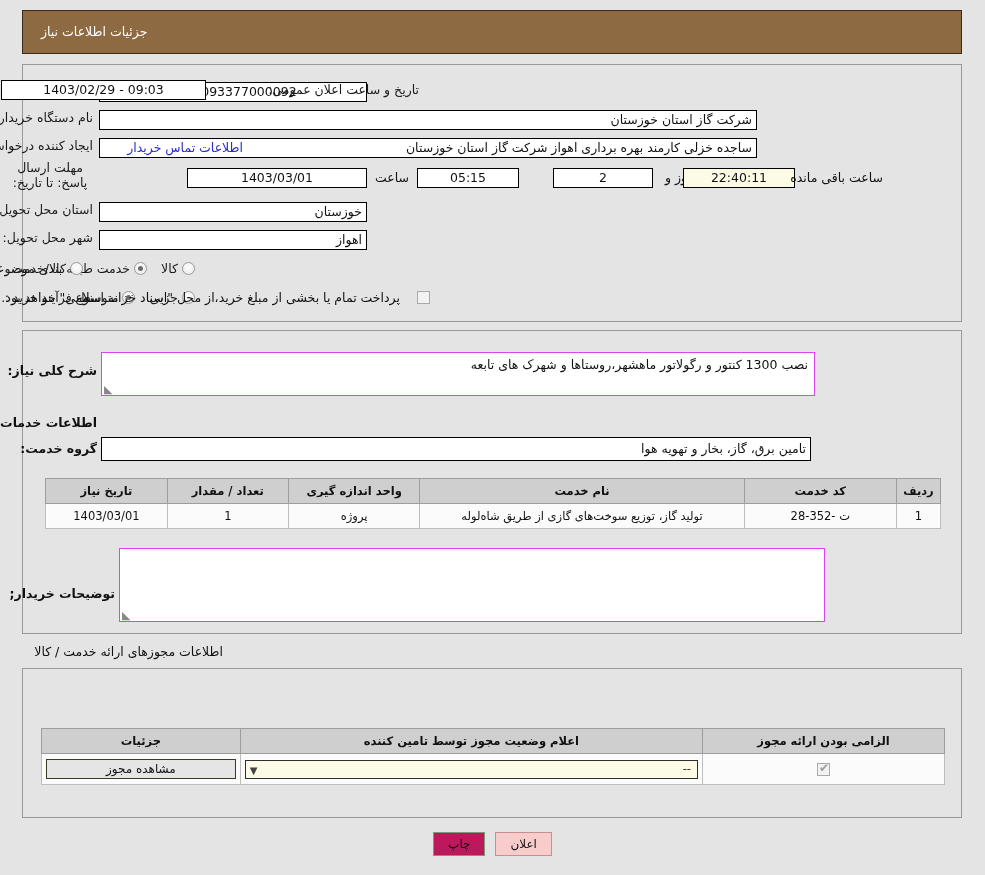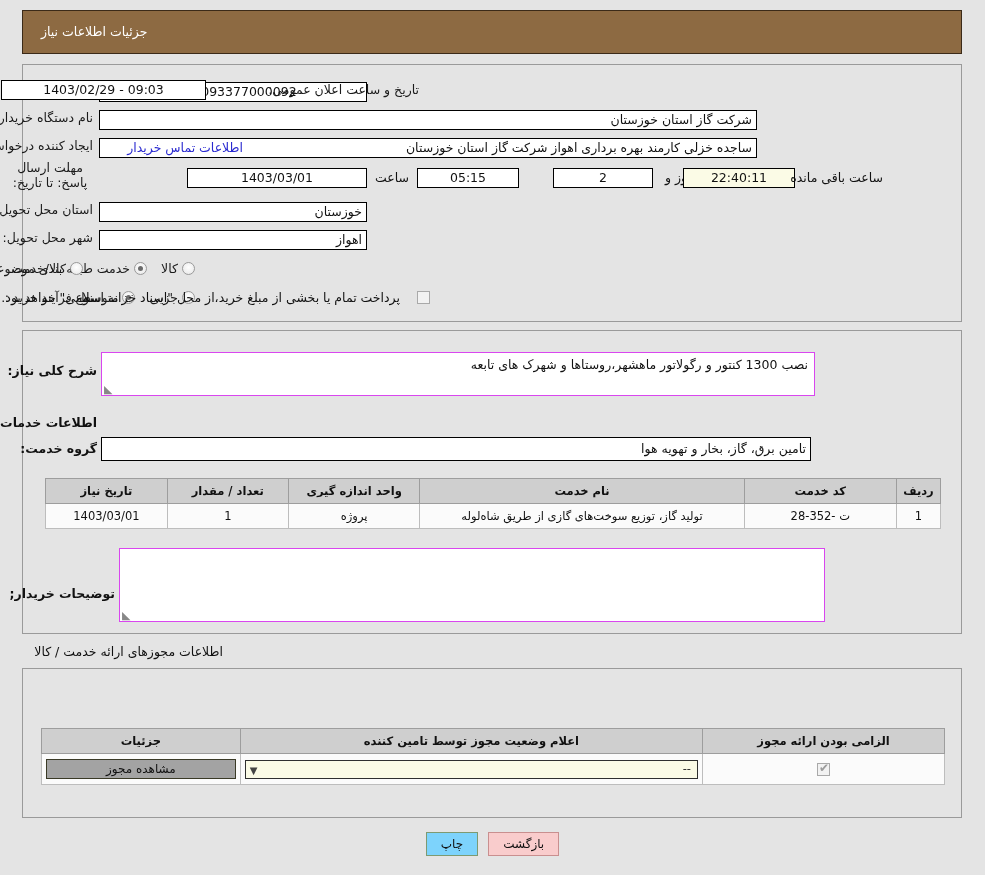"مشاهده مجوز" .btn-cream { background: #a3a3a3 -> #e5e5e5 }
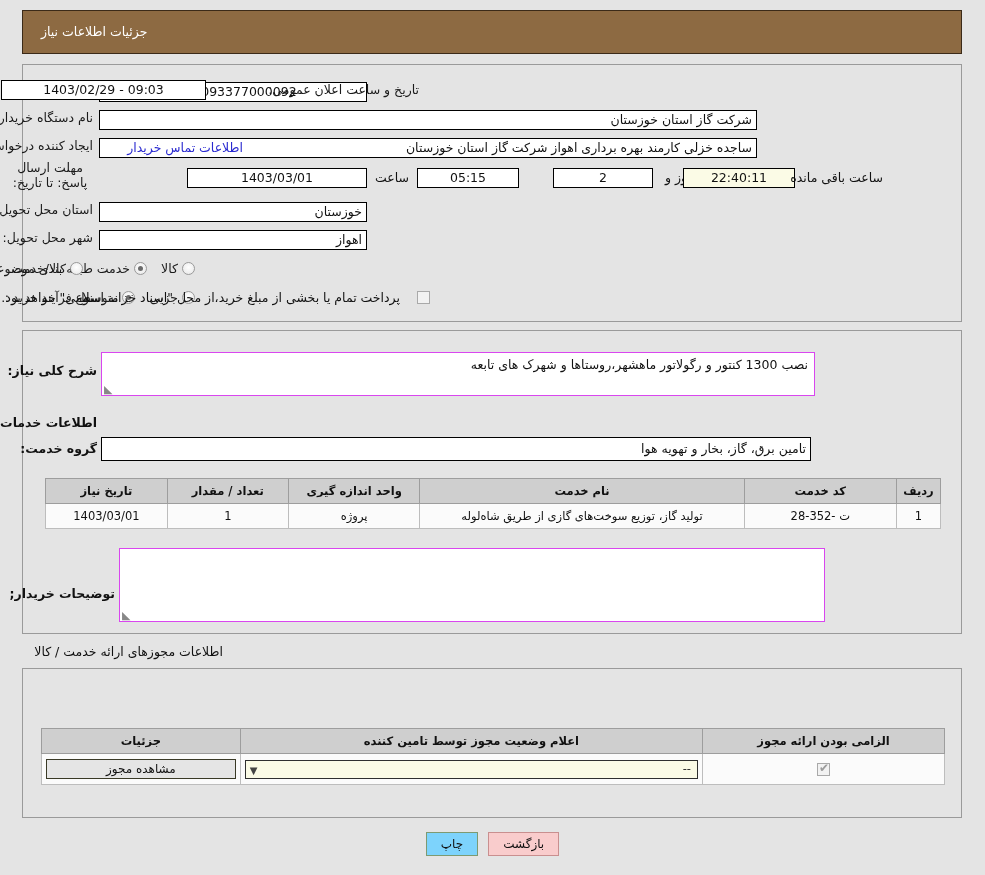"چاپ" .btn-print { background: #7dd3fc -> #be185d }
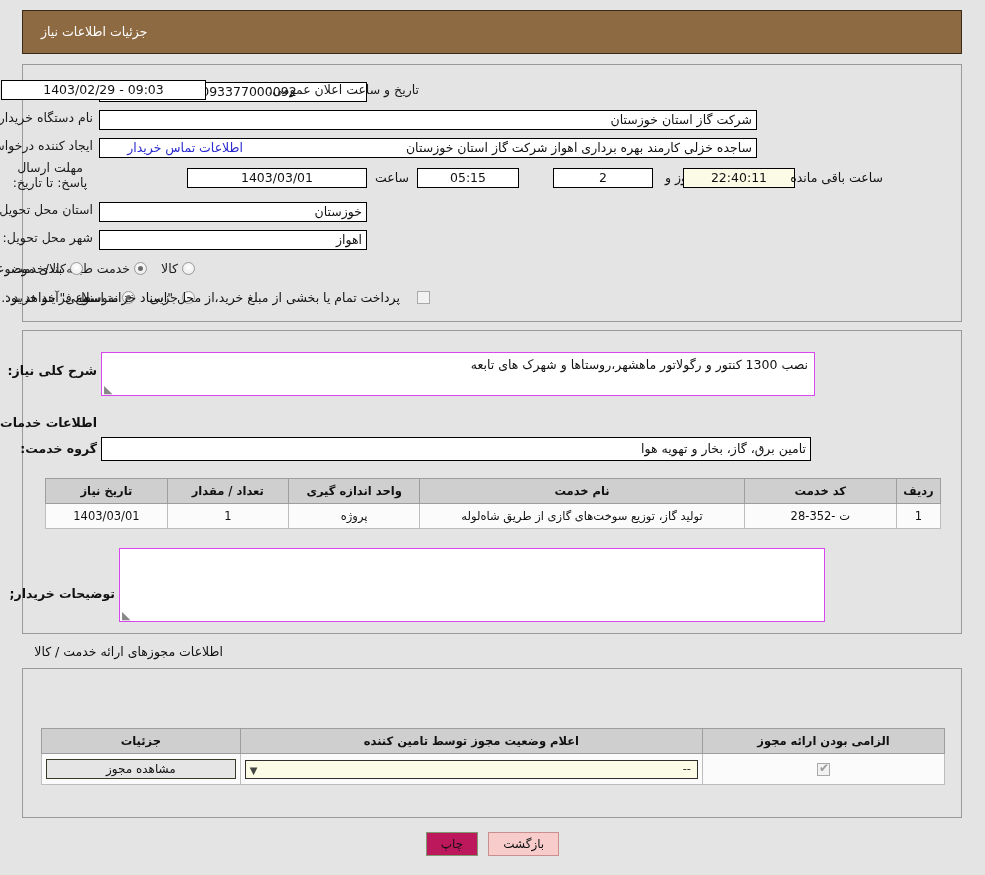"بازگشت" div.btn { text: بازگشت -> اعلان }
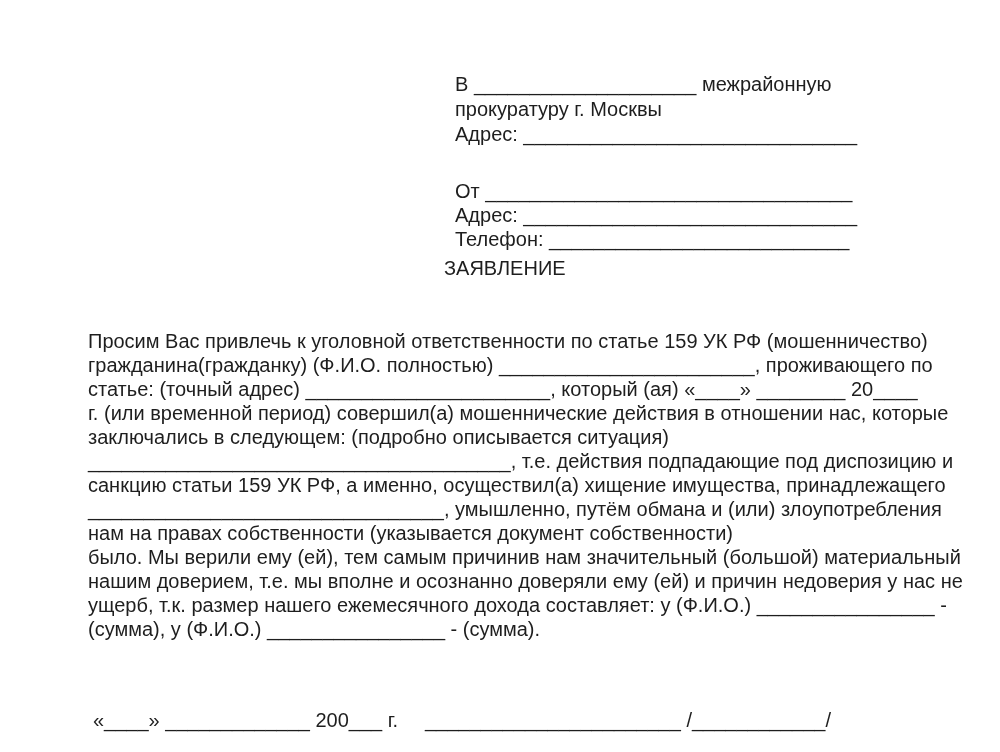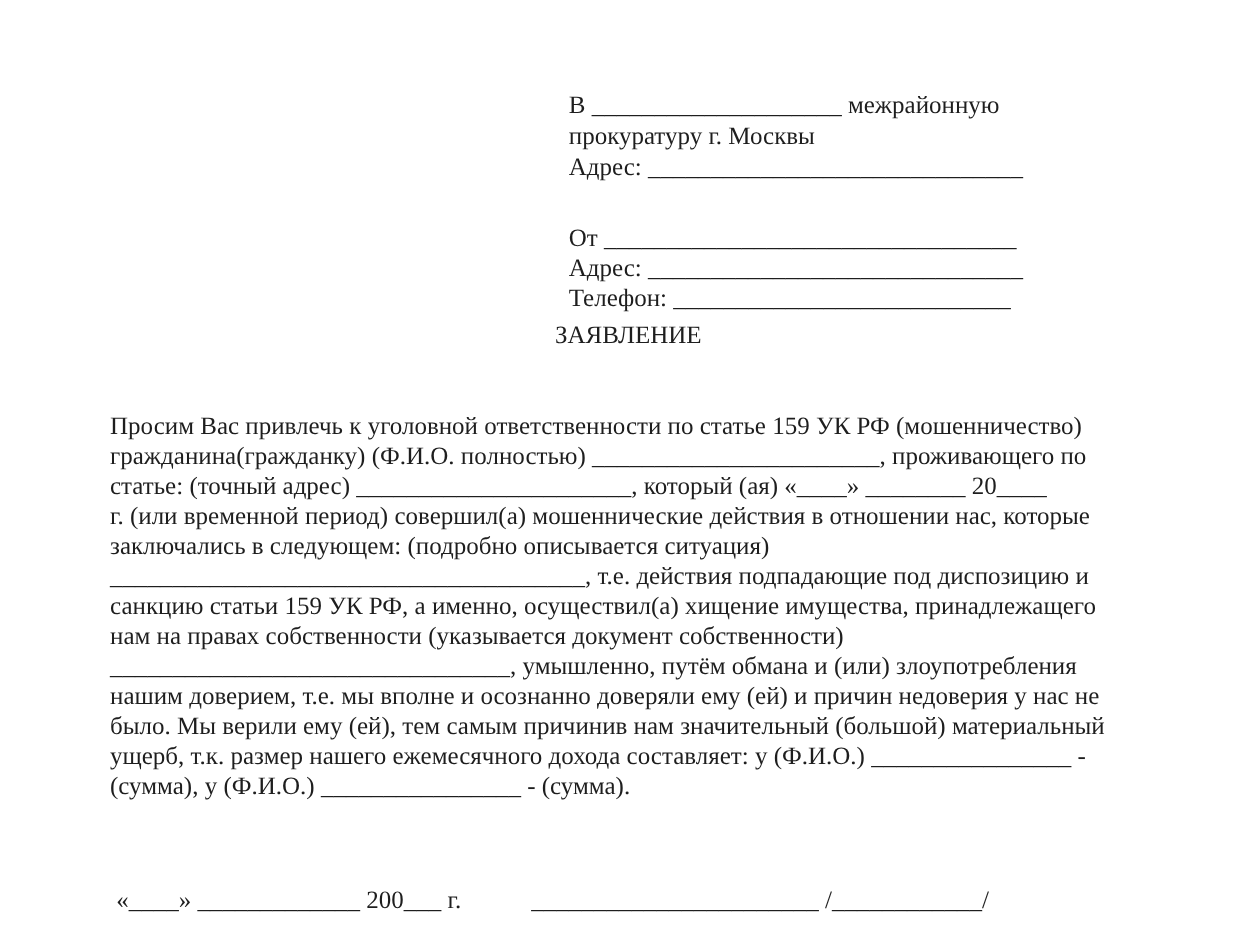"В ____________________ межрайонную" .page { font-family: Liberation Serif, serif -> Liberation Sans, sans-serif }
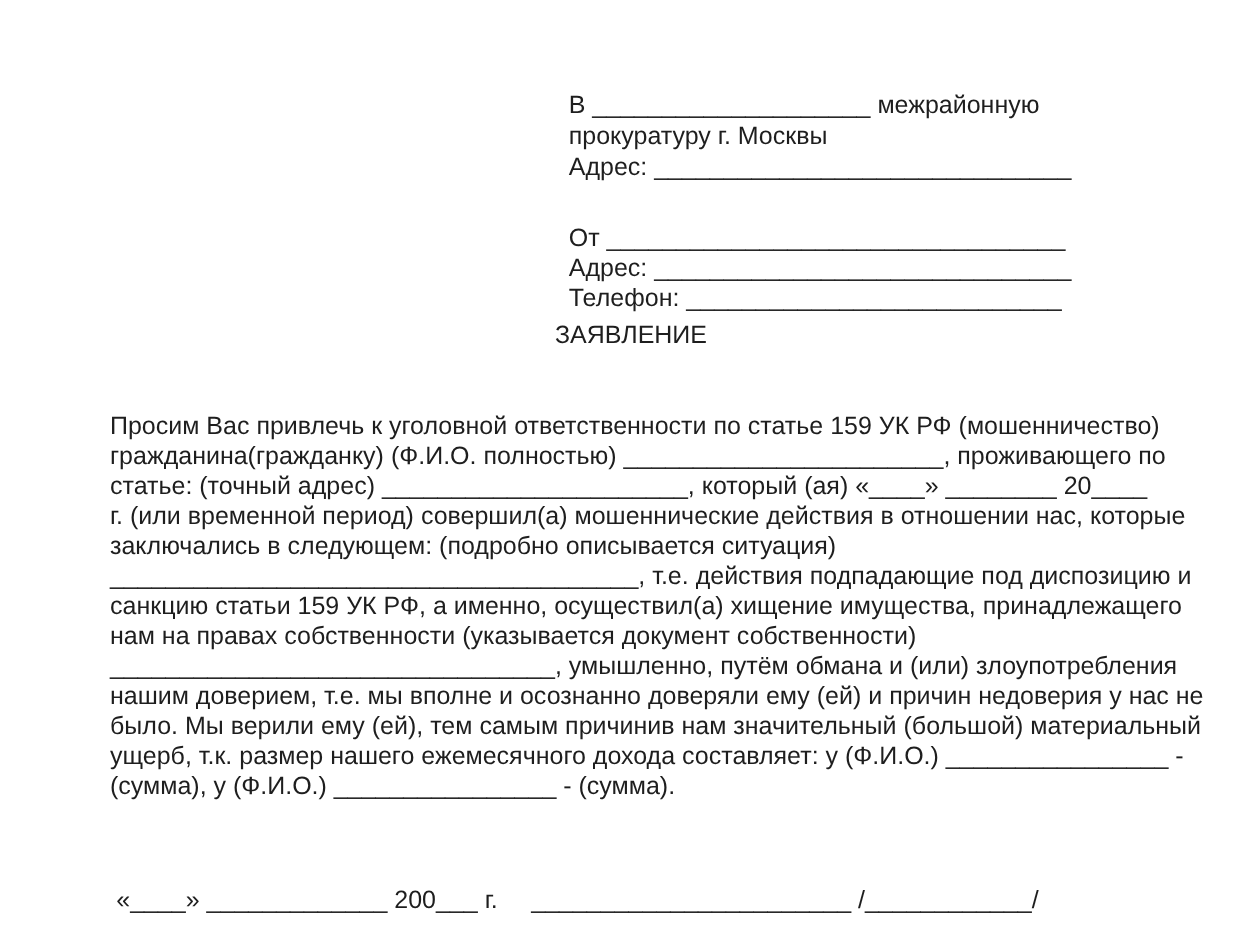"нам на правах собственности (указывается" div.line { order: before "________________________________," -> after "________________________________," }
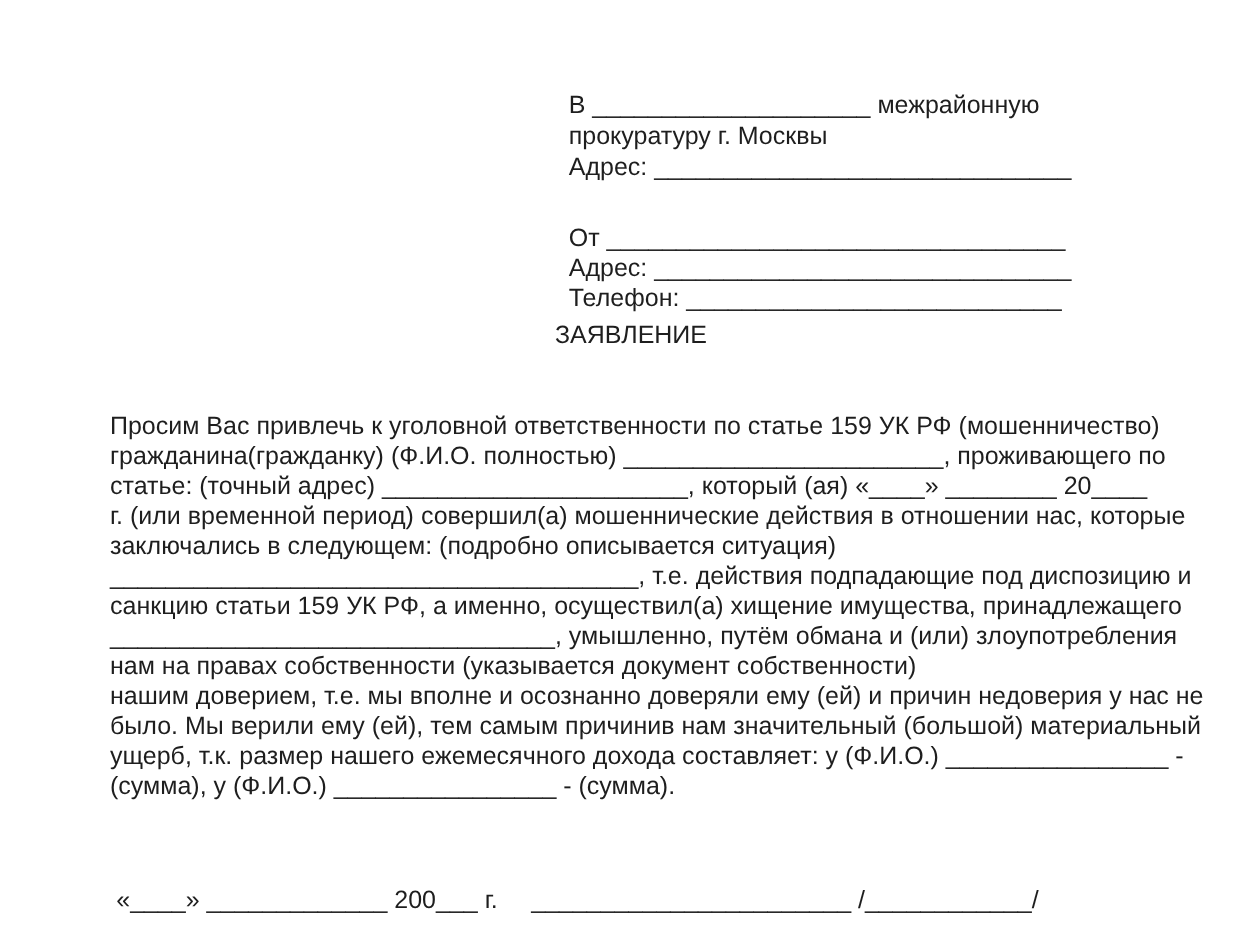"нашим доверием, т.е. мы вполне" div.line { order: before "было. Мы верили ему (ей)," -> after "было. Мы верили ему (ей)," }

^^^^

Exercise instructions
An exact copy of the whole listing is required, minus the pictures.

Answer to this task
"مشاهده مجوز" .btn-cream { background: #a3a3a3 -> #e5e5e5 }
"چاپ" .btn-print { background: #7dd3fc -> #be185d }
"بازگشت" div.btn { text: بازگشت -> اعلان }
"В ____________________ межрайонную" .page { font-family: Liberation Serif, serif -> Liberation Sans, sans-serif }
"нам на правах собственности (указывается" div.line { order: before "________________________________," -> after "________________________________," }
"нашим доверием, т.е. мы вполне" div.line { order: before "было. Мы верили ему (ей)," -> after "было. Мы верили ему (ей)," }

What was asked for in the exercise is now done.